§ Record excerpts:
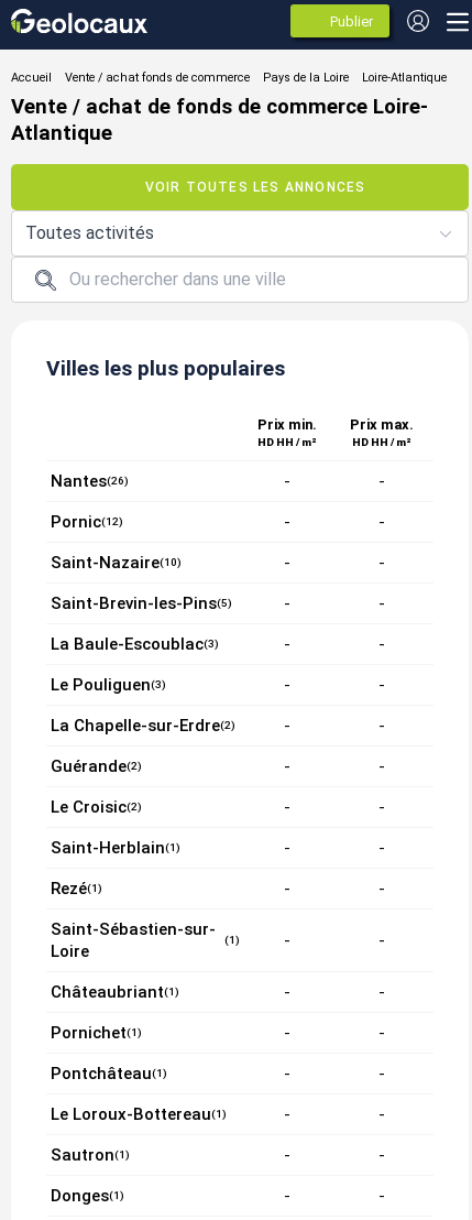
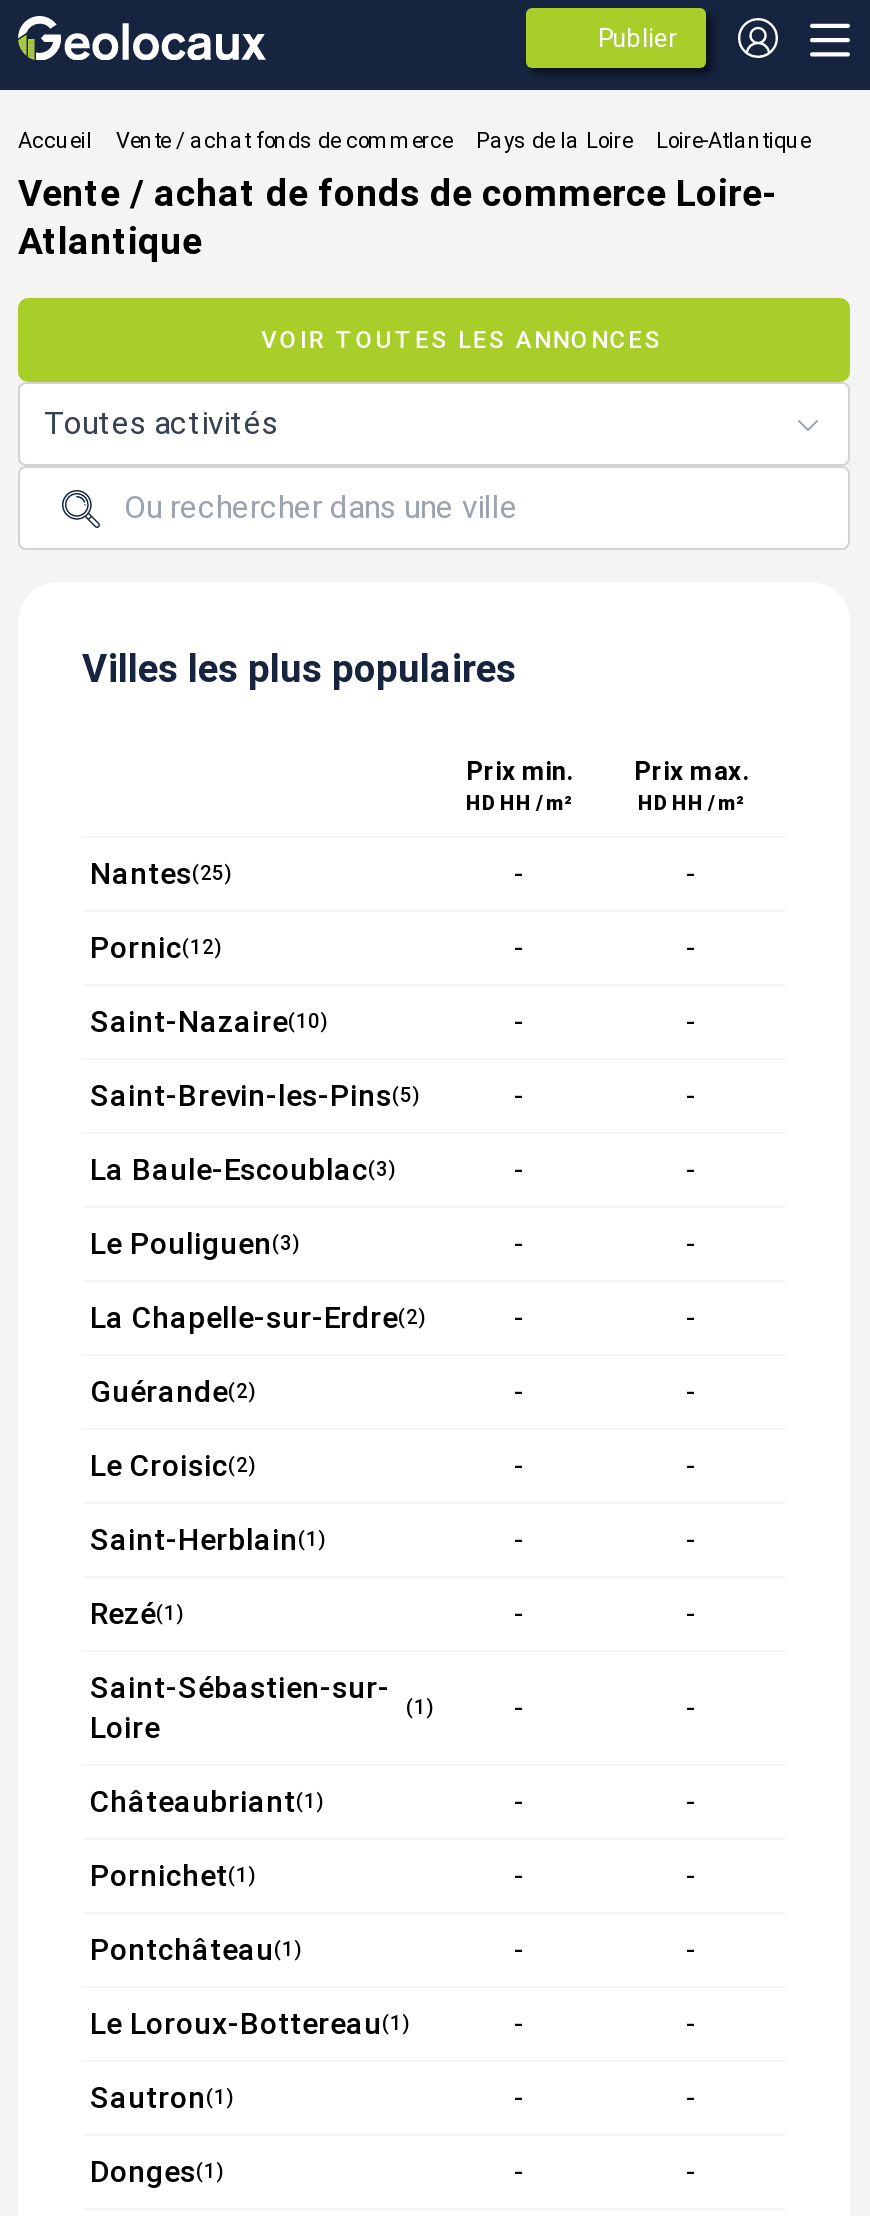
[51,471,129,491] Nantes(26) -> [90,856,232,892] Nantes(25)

---

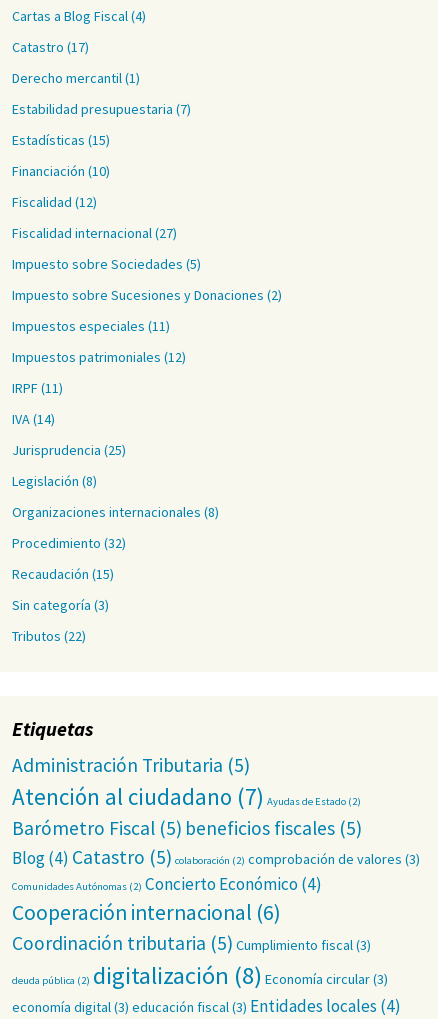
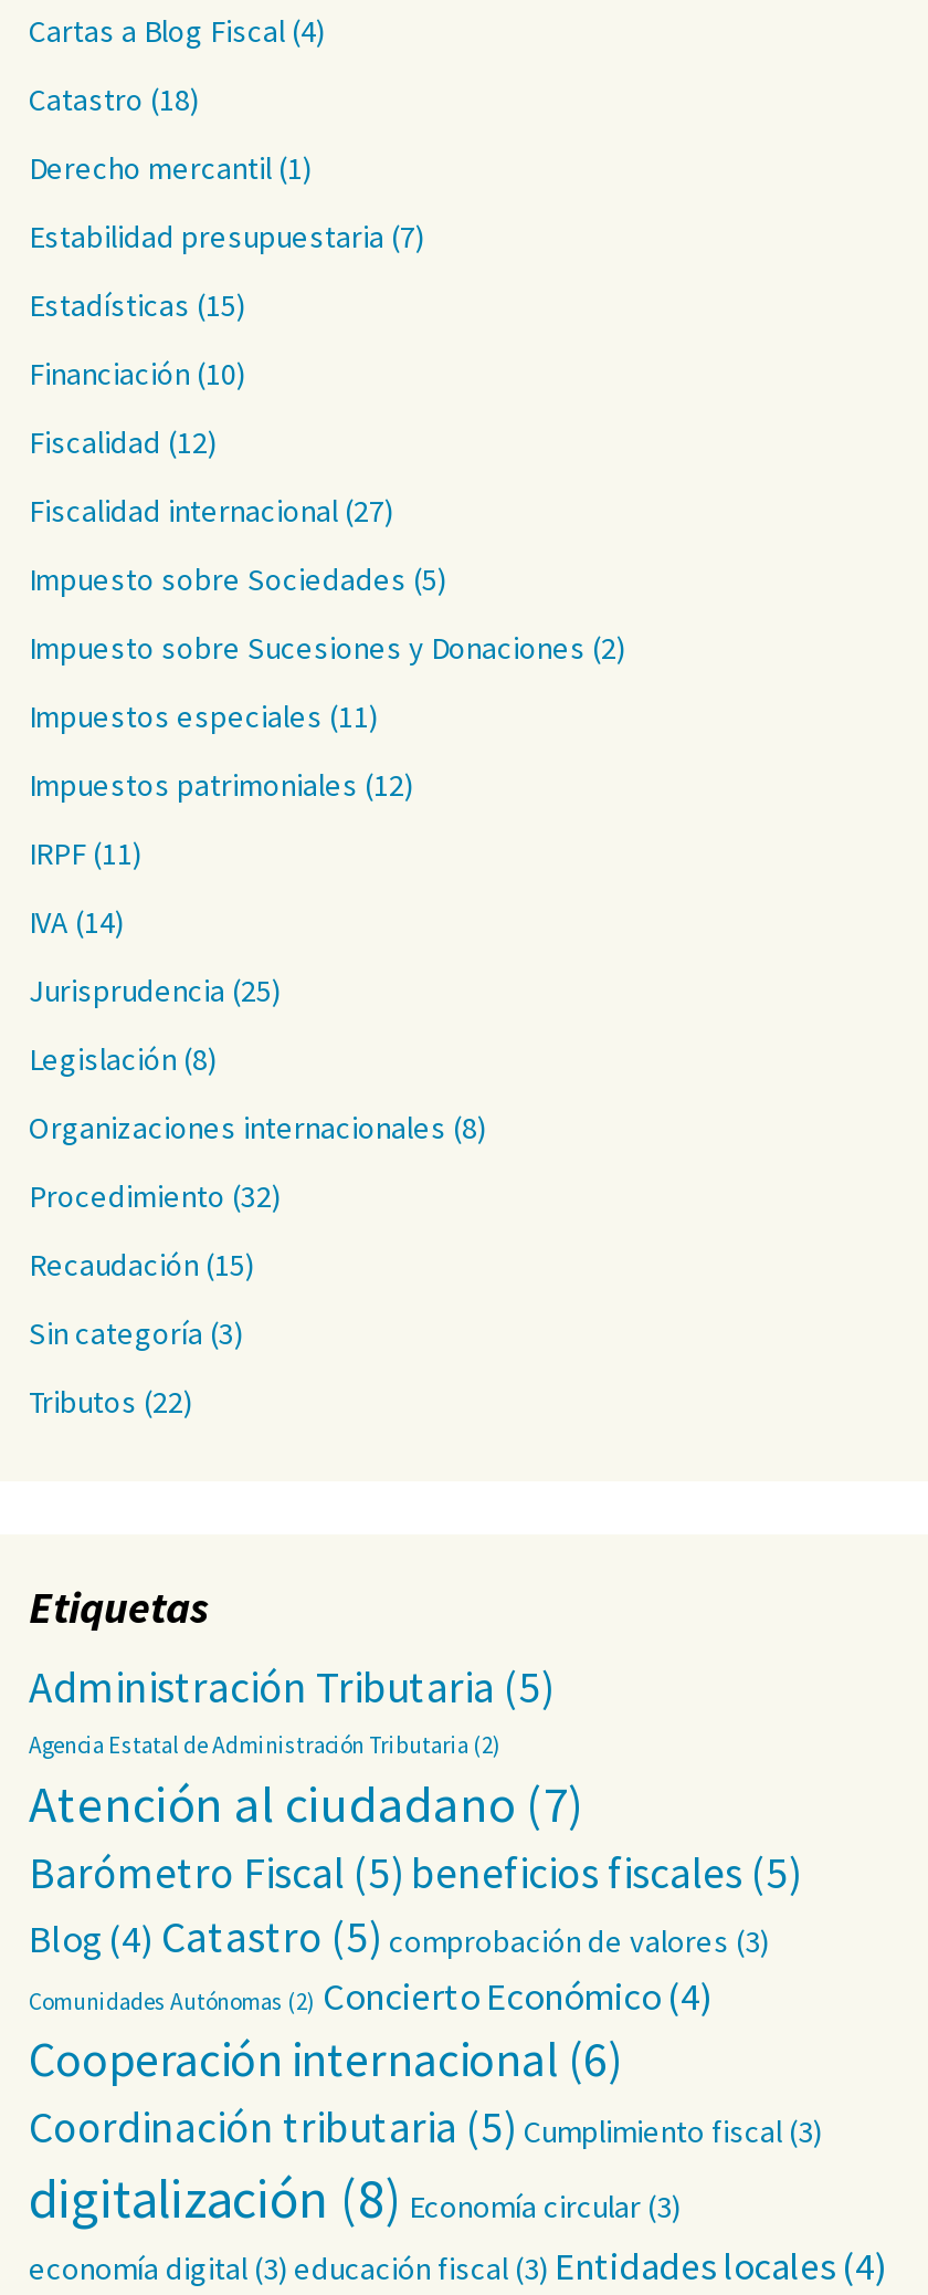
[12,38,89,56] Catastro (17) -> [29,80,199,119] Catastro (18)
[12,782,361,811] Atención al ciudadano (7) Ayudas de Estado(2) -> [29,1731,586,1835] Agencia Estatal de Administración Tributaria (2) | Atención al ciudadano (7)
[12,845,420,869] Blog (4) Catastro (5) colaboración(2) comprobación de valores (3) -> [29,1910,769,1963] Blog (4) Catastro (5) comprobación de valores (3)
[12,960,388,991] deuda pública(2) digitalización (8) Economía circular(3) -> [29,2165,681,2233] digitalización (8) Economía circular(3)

* * *

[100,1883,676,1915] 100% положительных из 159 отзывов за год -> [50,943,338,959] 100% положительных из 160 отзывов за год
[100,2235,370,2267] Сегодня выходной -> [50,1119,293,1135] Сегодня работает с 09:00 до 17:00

§ What you are asked to do:
All lines above between those holding "[100,1883,676,1915] 100% положительных" and "[100,2235,370,2267] Сегодня выходной", inclusive, must be set down unchanged, and no other line may be included.

§ Task response:
[100,1883,676,1915] 100% положительных из 159 отзывов за год -> [50,943,338,959] 100% положительных из 160 отзывов за год
[100,2235,370,2267] Сегодня выходной -> [50,1119,293,1135] Сегодня работает с 09:00 до 17:00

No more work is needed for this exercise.